§ **Data for the task**:
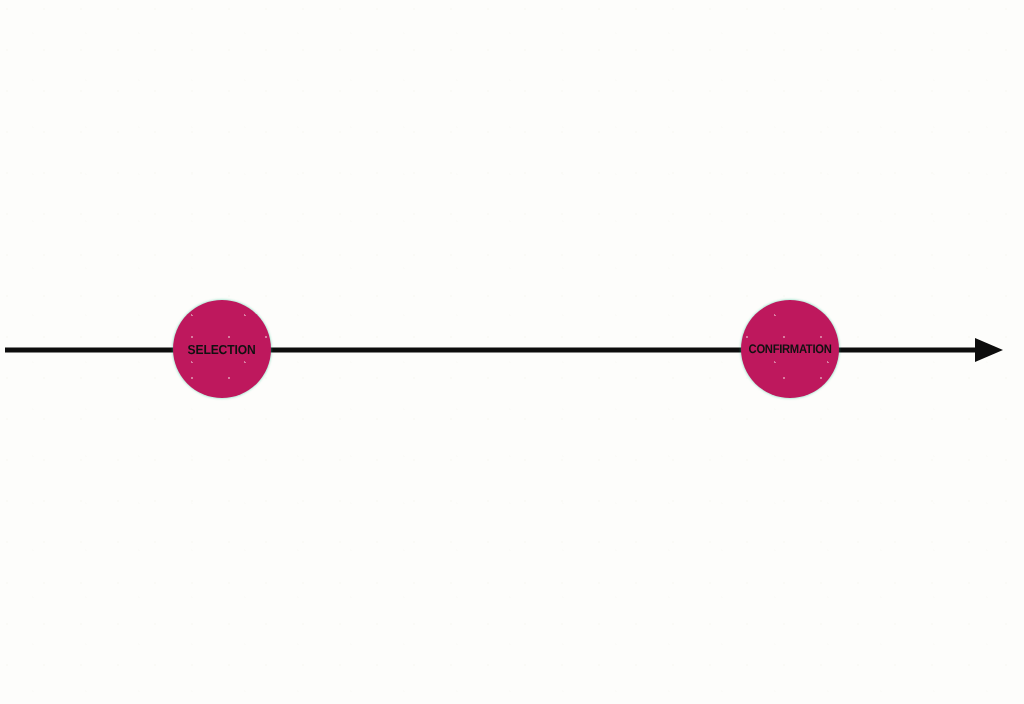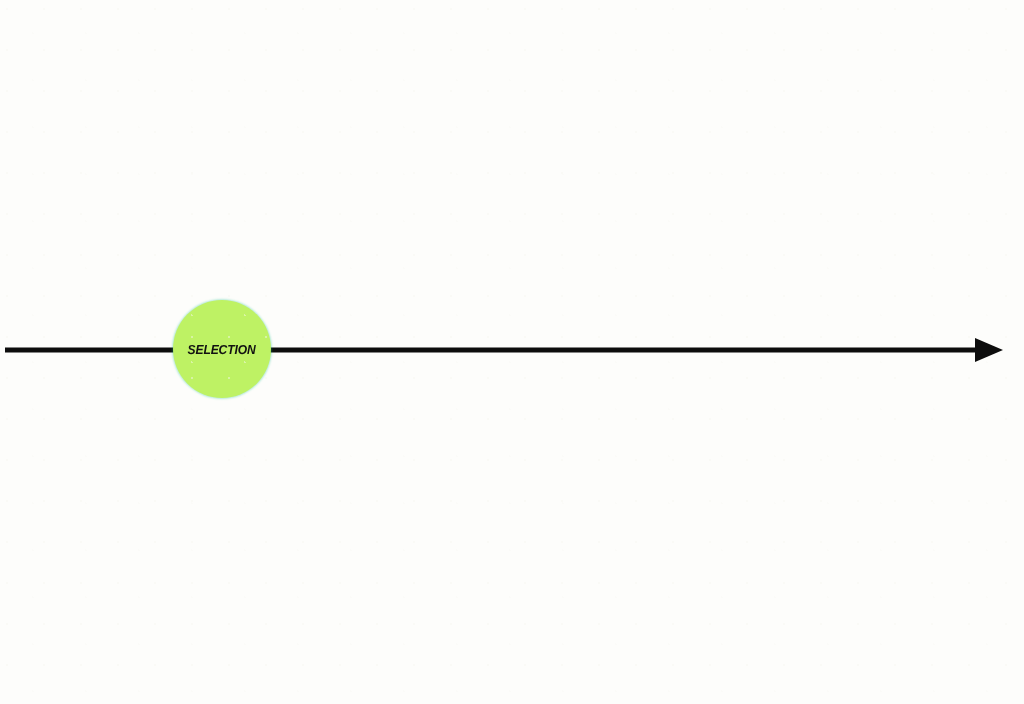--- a/index.html
+++ b/index.html
@@ -33,26 +33,25 @@
   }
 
   
   .step-node {
     position: absolute;
     width: 98px;
     height: 98px;
     margin-left: -49px;
     margin-top: -49px;
     border-radius: 50%;
-    background: #bef264;
+    background: #be185d;
     display: flex;
     align-items: center;
     justify-content: center;
     box-shadow: 0 0 2px 1px rgba(23, 192, 138, 0.30);
-    font-style: italic;
   }
 
   .step-label {
     position: relative;
     color: #111111;
     font-family: "Liberation Sans", sans-serif;
     font-weight: bold;
     font-size: 13px;
     letter-spacing: -0.15px;
     line-height: 1;
@@ -88,16 +87,19 @@
   <svg id="flow-axis" viewBox="0 0 1024 704" width="1024" height="704" xmlns="http://www.w3.org/2000/svg">
     <line x1="5" y1="350" x2="978" y2="350" stroke="#0d0d0d" stroke-width="5" stroke-linecap="butt"></line>
     <polygon points="975,338 1003,350 975,362" fill="#0d0d0d"></polygon>
   </svg>
 
   <div class="step-node" style="left:222px; top:349px;">
     <span class="step-label">SELECTION</span>
   </div>
 
 
+  <div class="step-node" style="left:790px; top:349px;">
+    <span class="step-label is-long">CONFIRMATION</span>
+  </div>
 
   <div id="paper-grain"></div>
 
 </div>
 
 </body></html>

§ **Task prompt**: Find the lines in the records that contain the word "width", then copy every one of them.

§ **Reply**:
     width: 98px;
   <svg id="flow-axis" viewBox="0 0 1024 704" width="1024" height="704" xmlns="http://www.w3.org/2000/svg">
     <line x1="5" y1="350" x2="978" y2="350" stroke="#0d0d0d" stroke-width="5" stroke-linecap="butt"></line>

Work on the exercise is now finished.